Ferdinand Heidkamp

Personal information
- Full name: Paul-Ferdinand Heidkamp
- Date of birth: 14 September 1944
- Place of birth: Düsseldorf, Germany
- Date of death: 28 June 2019 (aged 74)
- Place of death: Bastia, France
- Height: 1.81 m (5 ft 11 in)
- Position: Defender

Youth career
- –1963: SV Schlebusch [de]

Senior career*
- Years: Team / Apps / (Gls)
- 1963–1965: Viktoria Köln / 44 / (0)
- 1965–1967: Hamborn 07 / 44 / (0)
- 1967–1969: Kickers Offenbach / 73 / (1)
- 1969–1971: Borussia Dortmund / 52 / (2)
- 1971–1972: Fortuna Köln / 2 / (0)
- 1972–1973: KFC Diest
- 1973–1976: Bastia / 112 / (0)
- 1976–1977: Lille / 12 / (0)
- 1977–1978: GFCO Ajaccio / 12 / (2)

International career
- 1963: Germany U18 / 5 / (0)

= Ferdinand Heidkamp =

German footballer (1944–2019)

Paul-Ferdinand Heidkamp (14 September 1944 – 28 June 2019) was a German footballer.

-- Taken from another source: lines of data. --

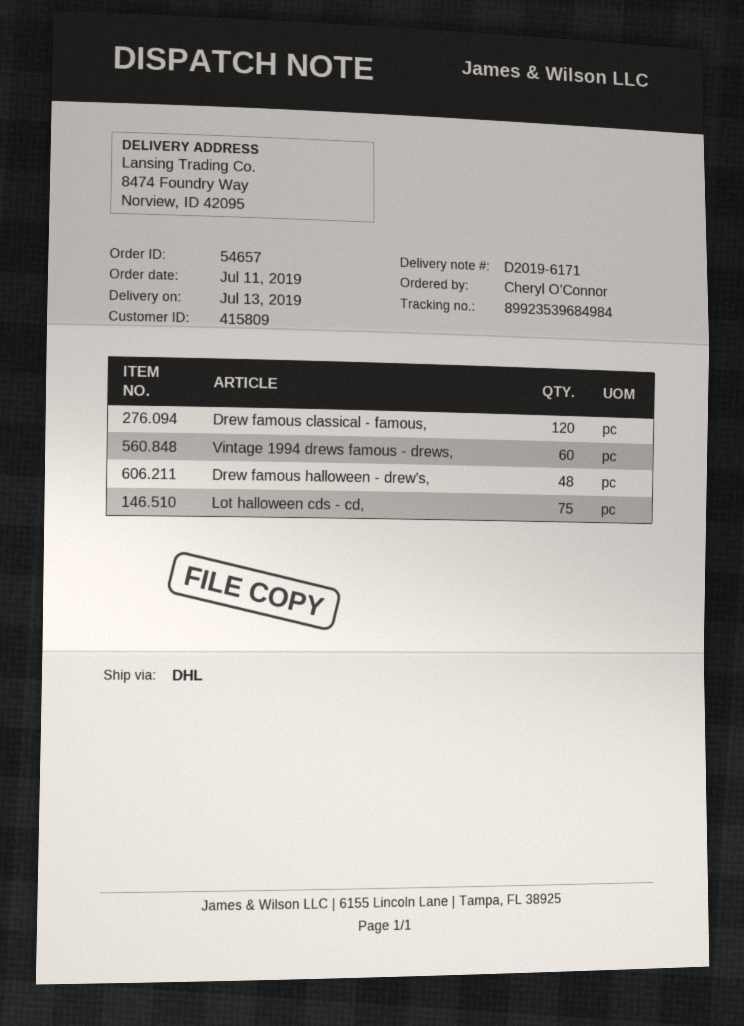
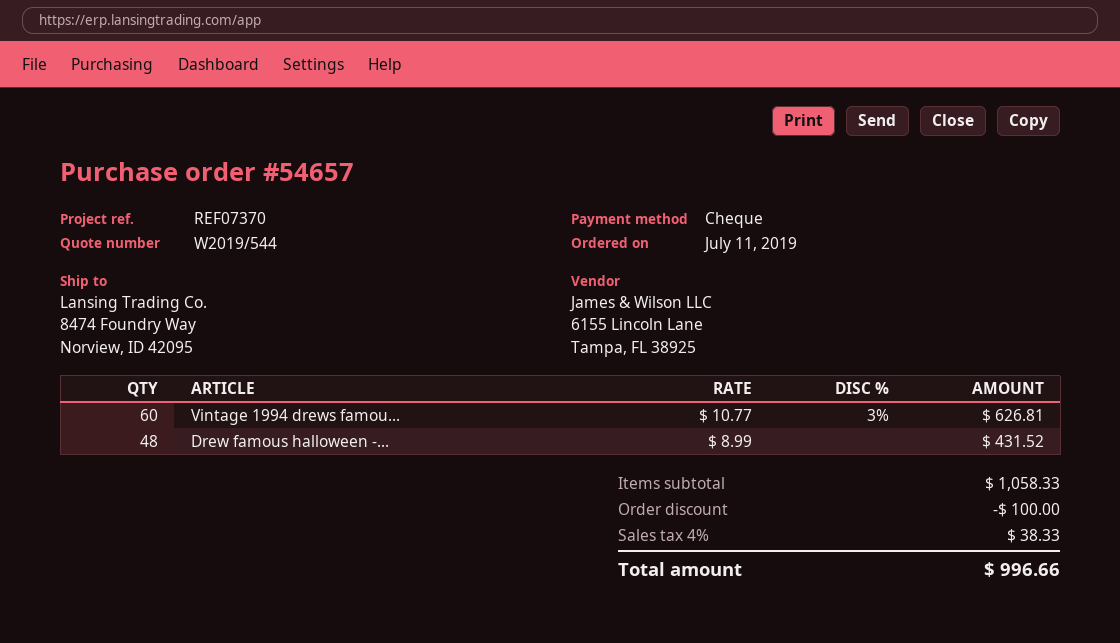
Drew famous classical - famous,: 120 -> none
Lot halloween cds - cd,: 75 -> none

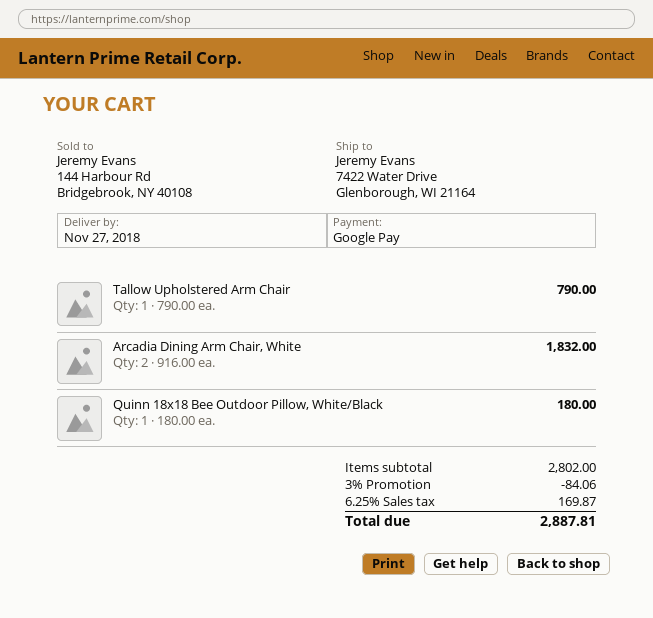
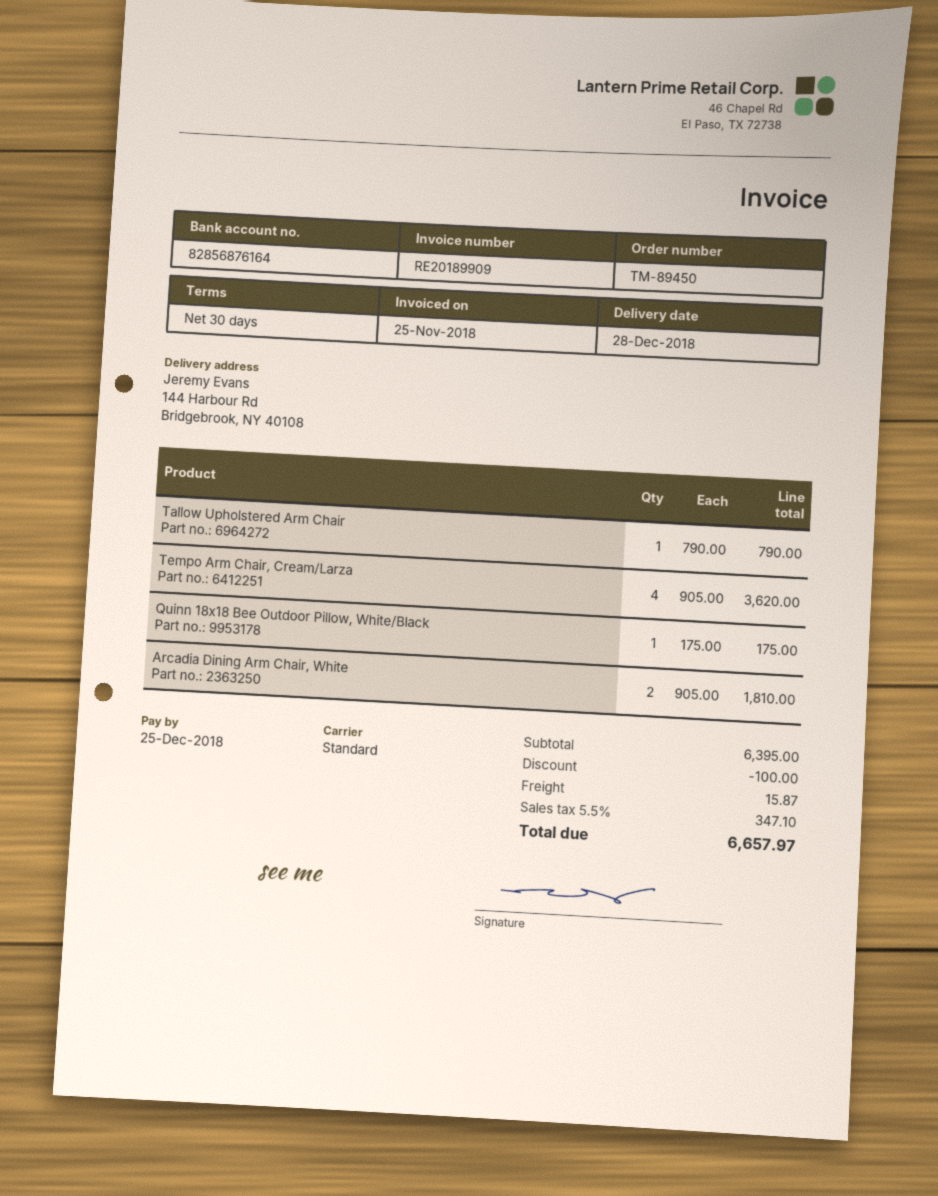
delivery date: 2018-11-27 -> 2018-12-28
ship to: 7422 Water Drive, Glenborough, WI 21164 -> 144 Harbour Rd, Bridgebrook, NY 40108
Arcadia Dining Arm Chair, White: 2 x 916.00 = 1832.00 -> 2 x 905.00 = 1810.00
Quinn 18x18 Bee Outdoor Pillow, White/Black: 1 x 180.00 = 180.00 -> 1 x 175.00 = 175.00
Tempo Arm Chair, Cream/Larza: none -> 4 x 905.00 = 3620.00
subtotal: 2802.00 -> 6395.00
discount: 84.06 -> 100.00
shipping: none -> 15.87
tax: 6.25% = 169.87 -> 5.5% = 347.10
total: 2887.81 -> 6657.97

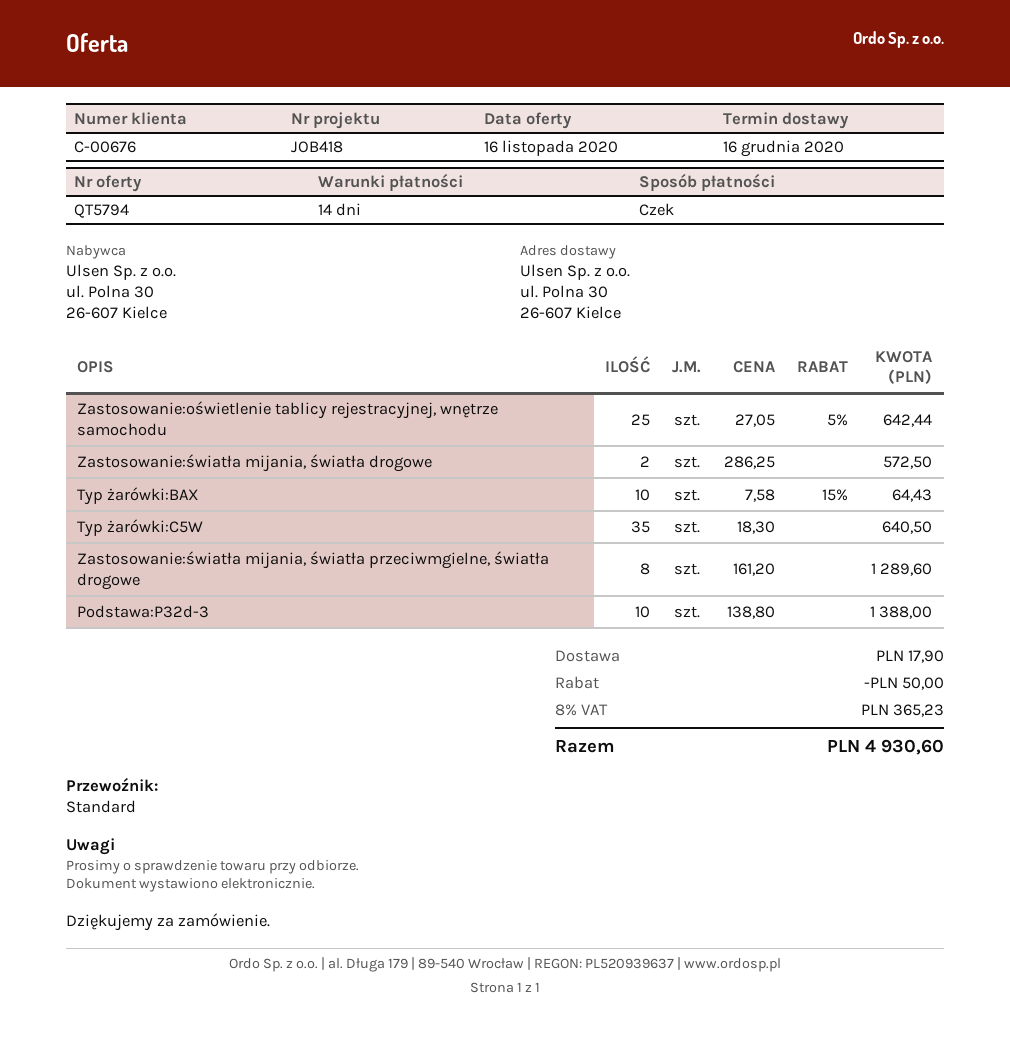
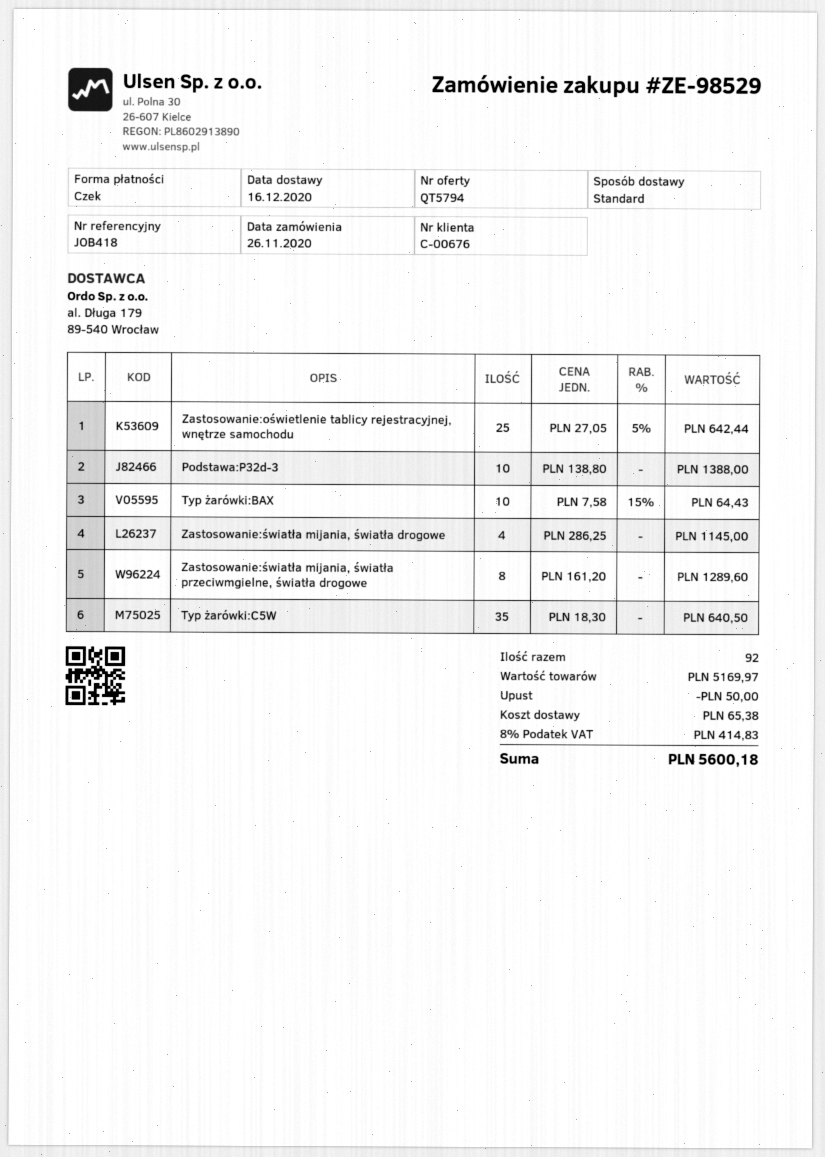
Zastosowanie:światła mijania, światła drogowe: 2 x 286.25 = 572.50 -> 4 x 286.25 = 1145.00
shipping: 17.90 -> 65.38
tax: 8% = 365.23 -> 8% = 414.83
total: 4930.60 -> 5600.18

He played as a defender for Kickers Offenbach and Borussia Dortmund in the Bundesliga in the late 1960s and early 1970s, also having an four-year stint in France for Bastia and Lille throughout the 1970s. He also represented Germany for the 1963 UEFA European Under-18 Championship.

==Career==
Already establishing himself throughout his youth career with his hometown club SV Schlebusch, he signed up to play for SC Viktoria Köln for the 1963–94 Regionalliga. Throughout his two seasons for the club, he made 44 appearances before moving to Hamborn 07 for an additional two seasons before moving to Kickers Offenbach. Throughout their previous two seaosns, Offenbach helped the team reached the Bundesliga promotional playoffs but had failed to achieve promotion. The 1967–68 season saw Heidkamp be a part of the team that won their group before playing in all eight matches in the promotional playoffs, helping the club achieve their long-awaited promotion to the top-league of German football. During the first matchday of the following 1968–69 season saw Heidkamp made his Bundesliga debut against Köln on 27 August 1968 which ended in a 2–1 loss. Despite playing 31 matchdays alongside other players such as Rudolf Wimmer, Egon Schmitt, Hermann Nuber, Roland Weida and Gerd Becker, they were unable to prevent Offenbach's relegation. Seeing their decline, Heidkamp signed for Borussia Dortmund. Throughout his brief stint with Dortmund, he played alongside Jürgen Rynio, Rudi Assauer, Sigfried Held and Hoppy Kurrat but the club was similarly relegated in the following 1970–71 season, causing him to return to the Regionalliga West to play for Kickers Offenbach. However, he then chose to play abroad in Belgium with KFC Diest. He spent the remainder of his career in France, first playing for Bastia after his arrival to Corsica in 1973 after impressing club manager Pierre Cahuzac. Throughout his career with I Turchini, Heidkampt lived in his home in Biguglia with his wife and son and formed a friendship with teammate Charles Orlanducci as he helped him assimilate to the local Corsican culture. He spend the remainder of the decade with Lille and GFCO Ajaccio within the Ligue 1 until his retirement in 1978.

==International career==
Due to his successful youth career, he caught the attention of the German Football Association and signed him to play in the two qualification matches against Austria for the 1963 UEFA European Under-18 Championship. At the time, Heidkamp played as a midfielder as he would successfully help the team beat out Austria in qualifying. Following their success, he remained in the squad for the final tournament in April that year. He played in the three group games against Greece (2–7), Scotland (2–1) and Greece (2–1). Within the attacking formation, he played alongside other players such as, Helmut Sandmann, Klaus Zaczyk, Willi Dürrschnabel and Günter Netzer were among his teammates though West Germany would end up being eliminated from the group stage, narrowly eliminated by Scotland on goal difference.

==Later life==
Heidkamp moved to Ajaccio in his later years until his death on 28 June 2019.